Últimas palabras del capitán LEHMANN, del
Hindenburg , fallecido a causa de las quemaduras.
—Decididamente, le gustas —dijo Vielle cuando la llamó entre pacientes a la mañana siguiente—. ¿No te alegra que lo invitara anoche?
—Vielle, estoy ocupada…
—Es guapo, listo, divertido. Pero eso significa que va a haber un montón de competencia, así que vas a tener que ir de verdad a por él. Y lo primero que tienes que hacer es impedir que contrate a Tish.
—Es demasiado tarde —dijo Joanna—. La ha contratado esta mañana.
—¿Y tú le dejaste? —chilló Vielle—. Coquetea con todo lo que se mueve. ¿En qué estabas pensando?
En que, al contrario que Karen Goebel, la otra única solicitante para el puesto, Tish no era una espía del señor Mandrake. Y como el principal objetivo de Tish era ir detrás de Richard, probablemente no pondría en peligro sus posibilidades yéndose de la lengua con el señor Mandrake. Y era muy buena enfermera.
—¡No me puedo creer que le dejaras contratarla!
—¿Has llamado por algún motivo, Vielle? Porque si no tengo que comprobar unas cuantas cosas, tengo que entrevistar al resto de nuestros voluntarios y Maisie lleva toda la mañana llamando para que vaya a verla.
“Y tengo que intentar recordar qué provocó anoche la sensación de saber qué significaba “cincuenta y ocho”.”
—Acabas de responder a la pregunta —dijo Vielle—. No tienes tiempo.
—¿Para qué? ¿Un sujeto de ECM? ¿Algún ingreso en Urgencias?
—Sí. Una tal señora Woollam. Ya la han llevado arriba. Intenté llamarte por el busca, pero no respondías. Pensé que si te llamaba por el intercomunicador, el señor Mandrake bajaría…
—”Como un lobo hacia el rebaño” —dijo Joanna, y se detuvo. Otra vez aquella sensación de saber de qué hablaba Greg Menotti. ¿Cómo era el resto de la cita? “Algo púrpura y dorado.”
—¿Joanna? —dijo Vielle—. ¿Sigues ahí?
—Sí. Lo siento. ¿Cómo has dicho que se llama?
—Señora Woollam. Y, escucha, no es sólo una ECM corriente. Es de las de muerte súbita.
—¿De las de muerte súbita?
—Su corazón tiende a fibrilar de pronto y dejar de bombear. Por suerte, también tiende a empezar de nuevo con una dosis de epi y un buen shock de las palas, pero ha tenido ocho paros cardíacos en el último año. Estamos hablando de experiencia.

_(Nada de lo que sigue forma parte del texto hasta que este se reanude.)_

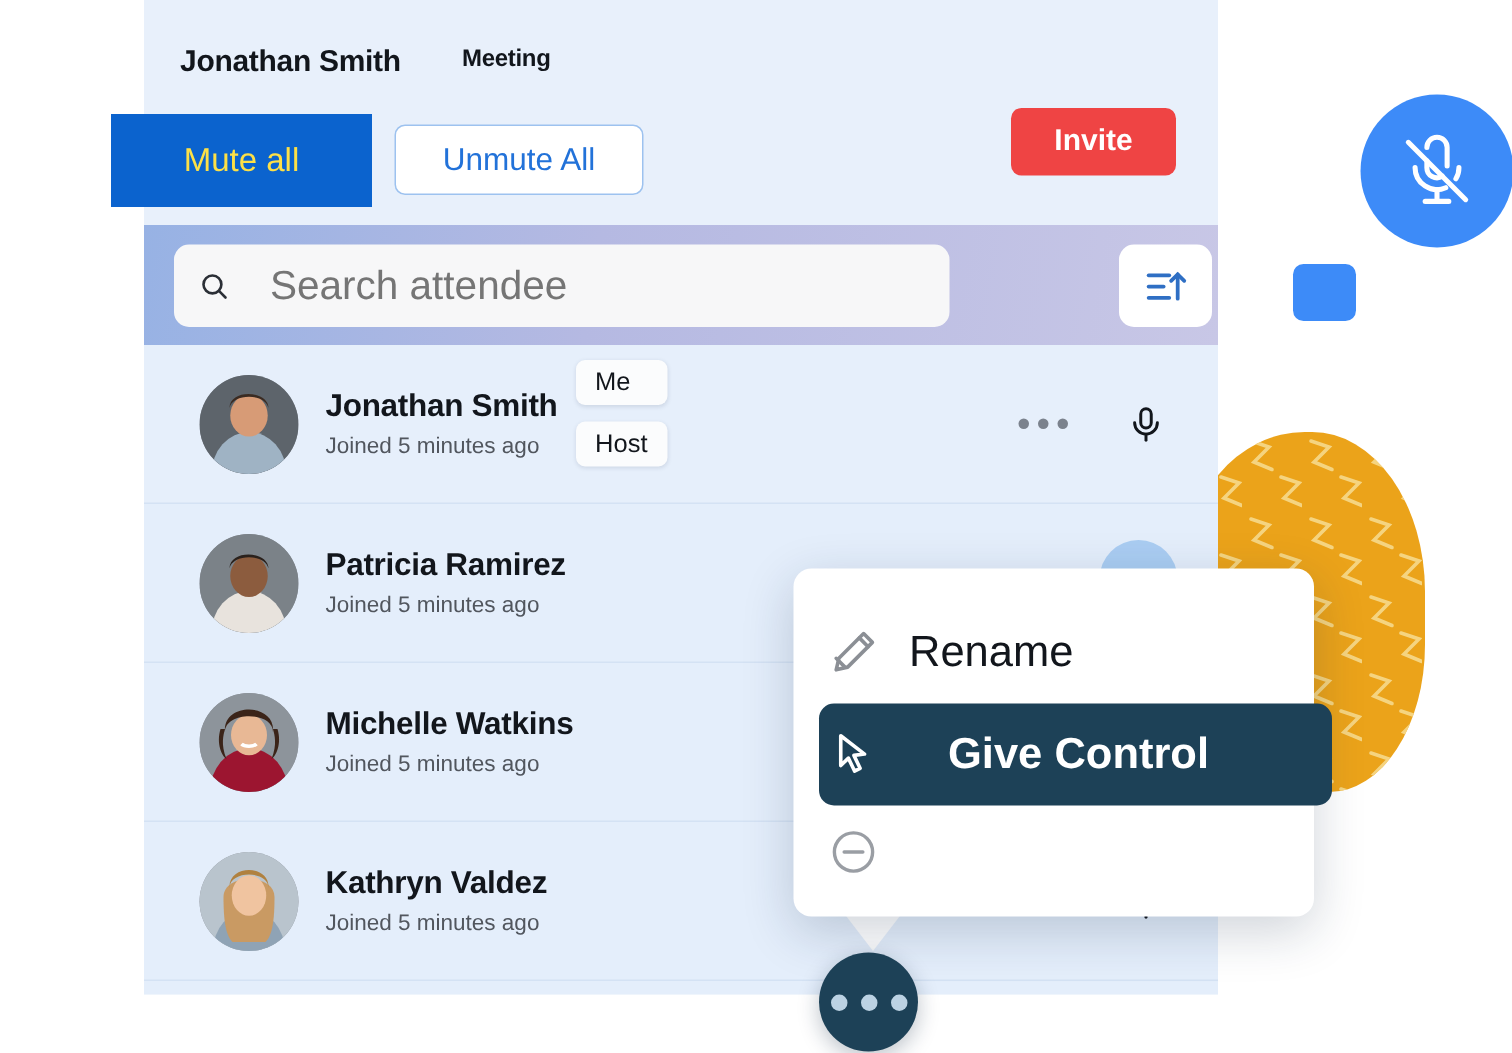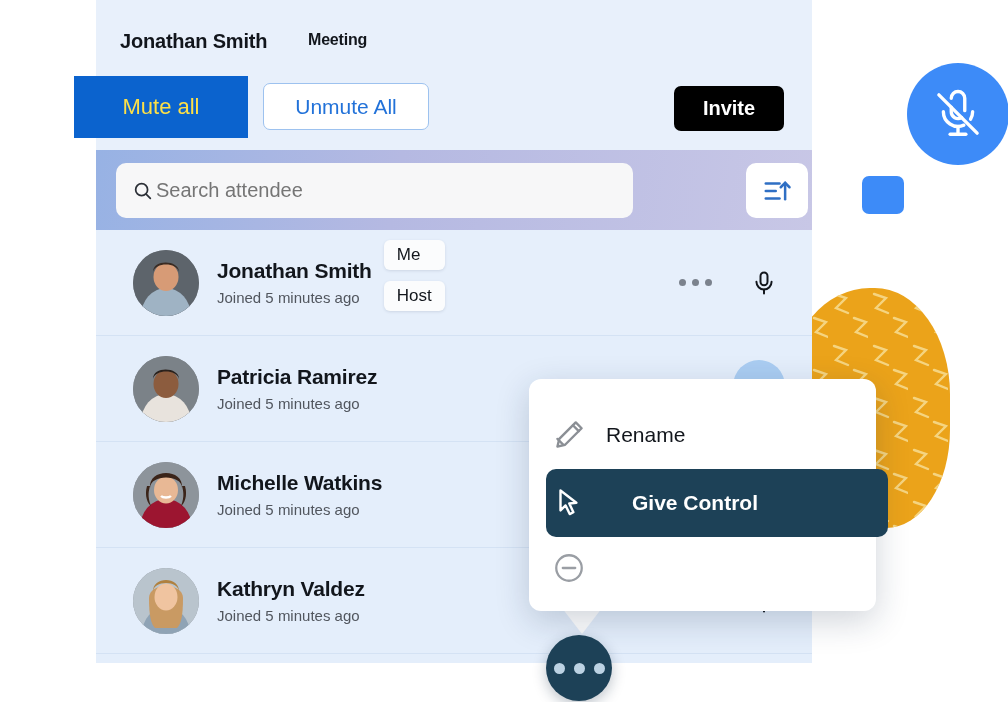--- a/index.html
+++ b/index.html
@@ -92,23 +92,23 @@
     background: #ffffff;
     color: #2272d9;
     font-size: 21px;
     border: 1px solid #9dc2ef;
     border-radius: 7px;
     display: flex; align-items: center; justify-content: center;
     cursor: pointer;
   }
   .btn-invite {
     position: absolute;
-    left: 674px; top: 86px;
+    left: 674px; top: 72px;
     width: 110px; height: 45px;
-    background: #000000;
+    background: #ef4444;
     color: #ffffff;
     font-size: 20px; font-weight: bold;
     border: none; border-radius: 7px;
     display: flex; align-items: center; justify-content: center;
     cursor: pointer;
   }
 
   
   .search-band {
     position: absolute;
@@ -122,22 +122,22 @@
     background: #f7f7f8;
     border-radius: 10px;
     display: flex; align-items: center;
     padding-left: 16px;
     cursor: text;
   }
   .search-box svg { flex: 0 0 auto; }
   .search-input {
     border: none; outline: none; background: transparent;
     font-family: "Liberation Sans", sans-serif;
-    font-size: 20px; color: #0f172a;
-    margin-left: 2px; width: 420px;
+    font-size: 27px; color: #0f172a;
+    margin-left: 26px; width: 420px;
   }
   .icon-btn {
     position: absolute;
     top: 13px;
     width: 62px; height: 55px;
     background: #ffffff;
     border-radius: 10px;
     display: flex; align-items: center; justify-content: center;
     cursor: pointer;
   }
@@ -224,21 +224,21 @@
   .menu-item {
     position: absolute;
     display: flex; align-items: center;
     cursor: pointer;
   }
   .menu-item .mi-icon {
     width: 46px; display: flex; align-items: center; justify-content: center;
     flex: 0 0 auto;
   }
   .menu-item .mi-label {
-    font-size: 21px; color: #12161c; margin-left: 14px;
+    font-size: 29px; color: #12161c; margin-left: 14px;
   }
   .mi-rename { left: 17px; top: 27px; width: 310px; height: 58px; }
   .mi-give {
     left: 17px; top: 90px; width: 342px; height: 68px;
     background: #1d4157; border-radius: 10px; gap: 20px;
   }
   .mi-give .mi-label { color: #ffffff; font-weight: bold; margin-left: 20px; }
   .mi-remove { left: 17px; top: 164px; width: 320px; height: 50px; }
   .mi-remove .mi-label { font-weight: bold; }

—¿Por qué no la hemos visto antes?
—La última vez que estuvo en el Mercy General fue antes de que tú vinieras —dijo Vielle—. Normalmente la llevan al Porter. Su médico acaba de cambiar de destino y ahora la traen aquí. Dice que ha experimentado ECM todas las veces menos una.
Alguien que había tenido varias ECM y podía compararlas y contrastarlas. Parecía perfecto.
—¿Adonde la han llevado?
—A la UCI. Hace unos diez minutos.
Y pasarían otros quince antes de que la tuvieran preparada y pudiera recibir visitas. Joanna miró su reloj. Ronald Kelson estaría allí al cabo de diez minutos. Tendría que esperar hasta después de su entrevista, y de la siguiente, con la señora Coffey, y para entonces el señor Mandrake ya la habría convencido de que había visto a un Ángel de Luz y había tenido una revisión de vida, pero no podía hacer otra cosa.
—Iré en cuanto pueda —le prometió a Vielle—. Lamento lo de mi busca, pero el señor Mandrake no para de llamarme. Dice que tiene algo urgente que discutir conmigo. Me temo que eso significa que ha descubierto que estoy trabajando en el proyecto.
—Tenía que descubrirlo tarde o temprano. Pero tal vez estará tan ocupado buscándote para echarte la bronca que no se enterará de lo de la señora Woollam —dijo Vielle, y colgó.
Como un lobo hacia el rebaño. “Y sus cohortes brillaban en púrpura y dorado.” Ése era el verso. ¿Pero de dónde diablos había salido?
¿Y qué tenía que ver con nada, mucho menos con el hecho de que Greg Menotti murmurara “cincuenta y ocho”?
No había tiempo para preocuparse por eso. Tenía que examinar el archivo de Ronald Kelso y preparar el laboratorio por si, al contrario que Amelia Tanaka, llegaba a tiempo.